Denoはまだ歴史が浅いことを考えるとDenoのバグだろう、とDenoの有識者に確認してみることにした…のだが、ここでそもそも今回の仕様の差異に気づく。
console.log(new URL("git://foo"))
を
- Chrome上で実行した結果:
{protocol: "git:", pathname: "//foo", ...}
- Denoで実行した結果:
{protocol: "git:", host: "foo", hostname: "foo", ...}
URL
という超基本的なクラスの挙動がズレているのである!
結局どういうことなのか
私のWeb APIやJavaScript実装への理解では、とても追いつけなかったのだが、どうやらChromeやFirefoxの実装は、他とはズレているようなのだ。
Deno-JP Slackでとても親切に調べてくださった方によると、
Web Plaform TestsというところでChromeやEdge、Firefoxの挙動はテスト結果でNGとされている。
WPT の実行結果を見た感じ Safari は Firefox や Chrome と違って host に入るようになっているみたいです。
https://wpt.fyi/results/url/url-constructor.any.html%3Fexclude%3D(file|javascript|mailto)?label=experimental&label=master&aligned
実際、console.log(new URL("git://foo"))
を各環境で実装してみると…
- Chrome上で実行した結果:
{protocol: "git:", pathname: "//foo", ...}
- Firefox上で実行した結果:
{protocol: "git:", pathname: "//foo", ...}
- Safariで実行した結果:
{protocol: "git:", host: "foo", hostname: "foo", ...}
- Nodeで実行した結果:
{protocol: "git:", host: "foo", hostname: "foo", ...}
- Denoで実行した結果:
{protocol: "git:", host: "foo", hostname: "foo", ...}
とまあ、Chromeや(EdgeはChromeと同じエンジンなので結果が同じなのは当然として)Firefoxの方がマイノリティらしい。
結論
正直、Web Platform Testsの立ち位置が私にはよく分からないので、 誰が悪いのか は判然としない。
しかし、ブラウザ上で扱うURLはほとんどがhttps://
などの特別なスキーマに限られるため、両ブラウザでも問題にならないのだろう。
また、この手のブラウザ間の挙動の差異はPolyfillが作られている事が多い。
おそらく多くの開発者にとってはBrowserifyなどを通すことでPolyfillによる恩恵を受けて問題となっていないのではないか。

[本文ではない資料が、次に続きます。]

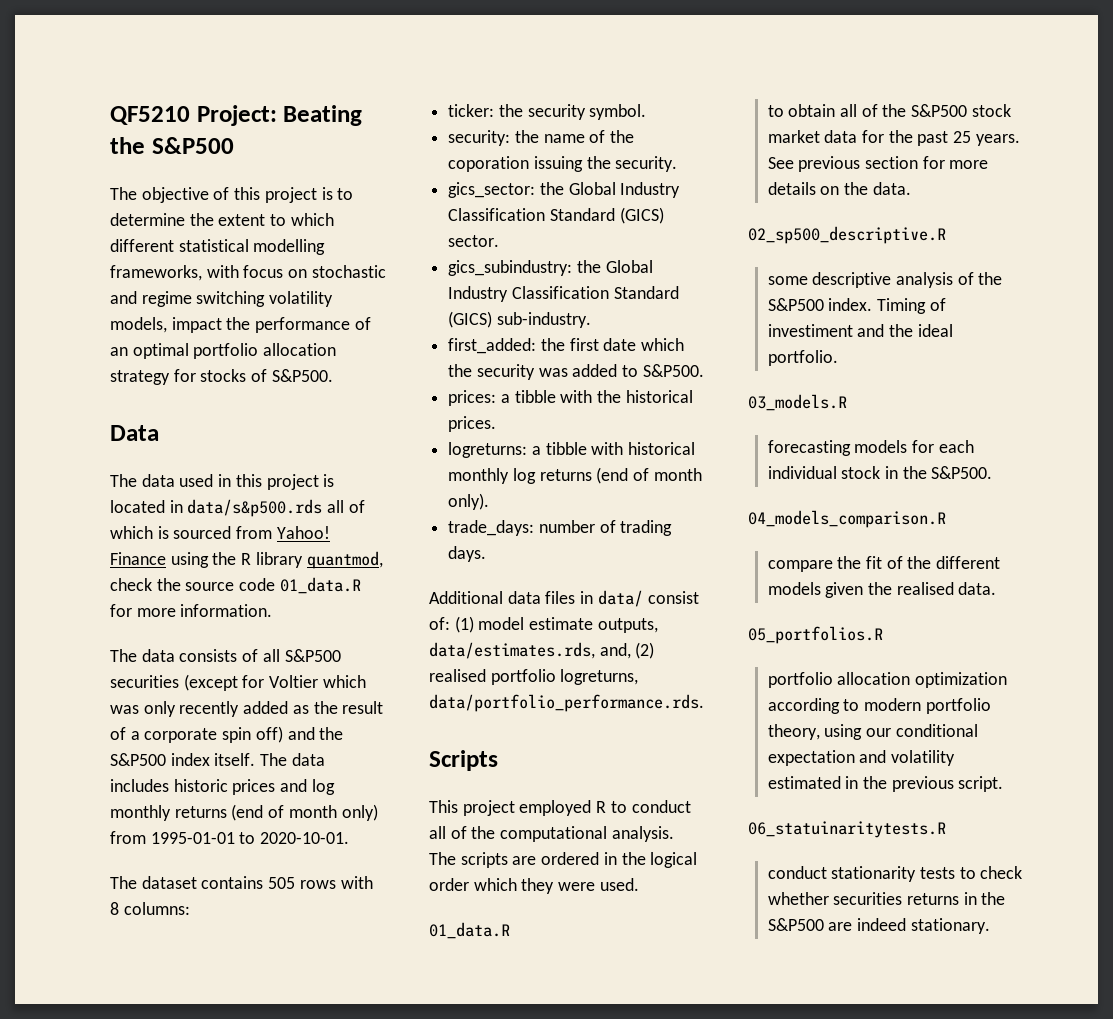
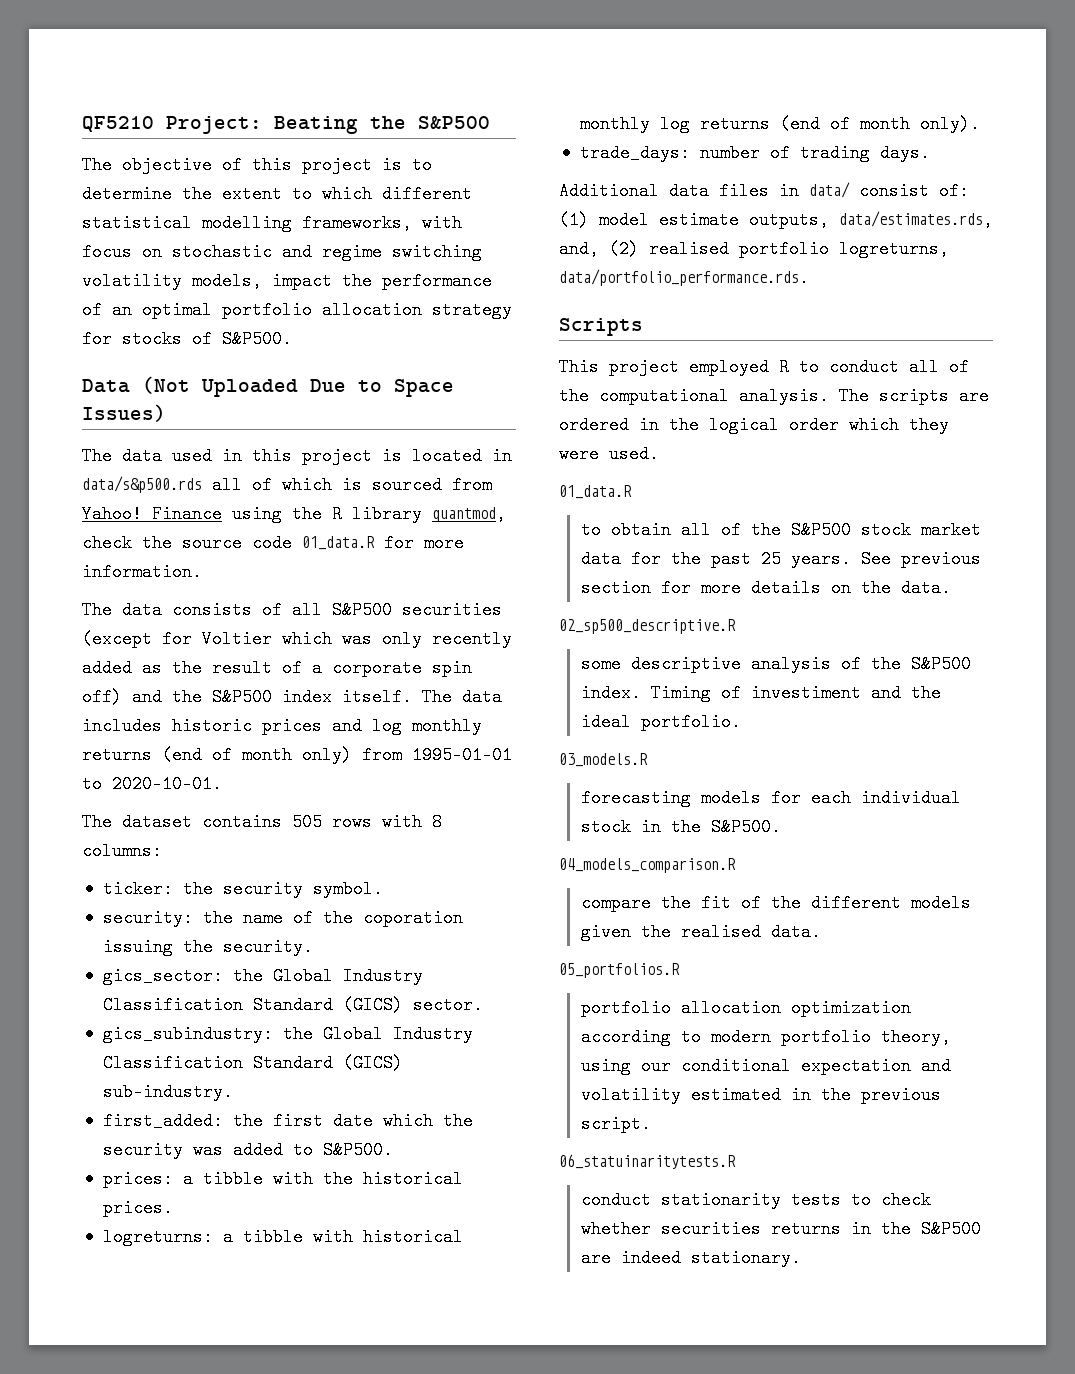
(159, 433) none -> [142,376,454,397] [82,404,166,422] (Not Uploaded Due to Space Issues)

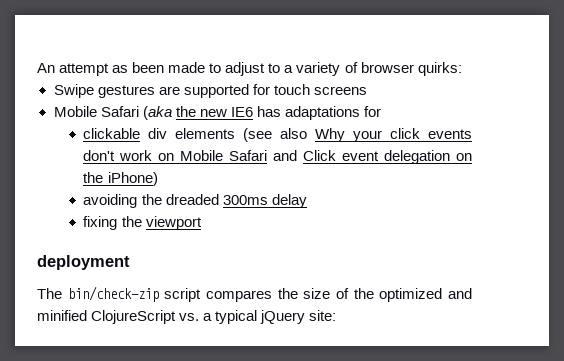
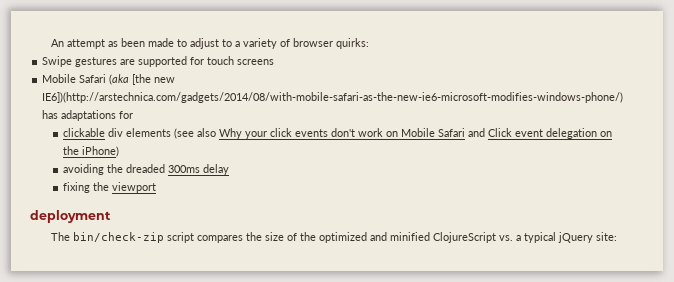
[175,106,253,117] the new IE6 -> [132,74,176,85] [42,92,624,103] [the new IE6])(http://arstechnica.com/gadgets/2014/08/with-mobile-safari-as-the-new-ie6-microsoft-modifies-windows-phone/)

(未調査)
教訓
大切なことは自分が利用しようと思っている実装系以外をPlaygroundとして使わない事であろうと思う。
ちょっとスクリプトを書いてdeno run
を呼べば良いだけのことを、Chromeの開発者ツールなんぞで試した自分が悪い。
実装系によって挙動が違うものはたくさんあるので、JavaScriptに限らず「試すなら素直に同じ実装系を」は胸に刻んでおきたい。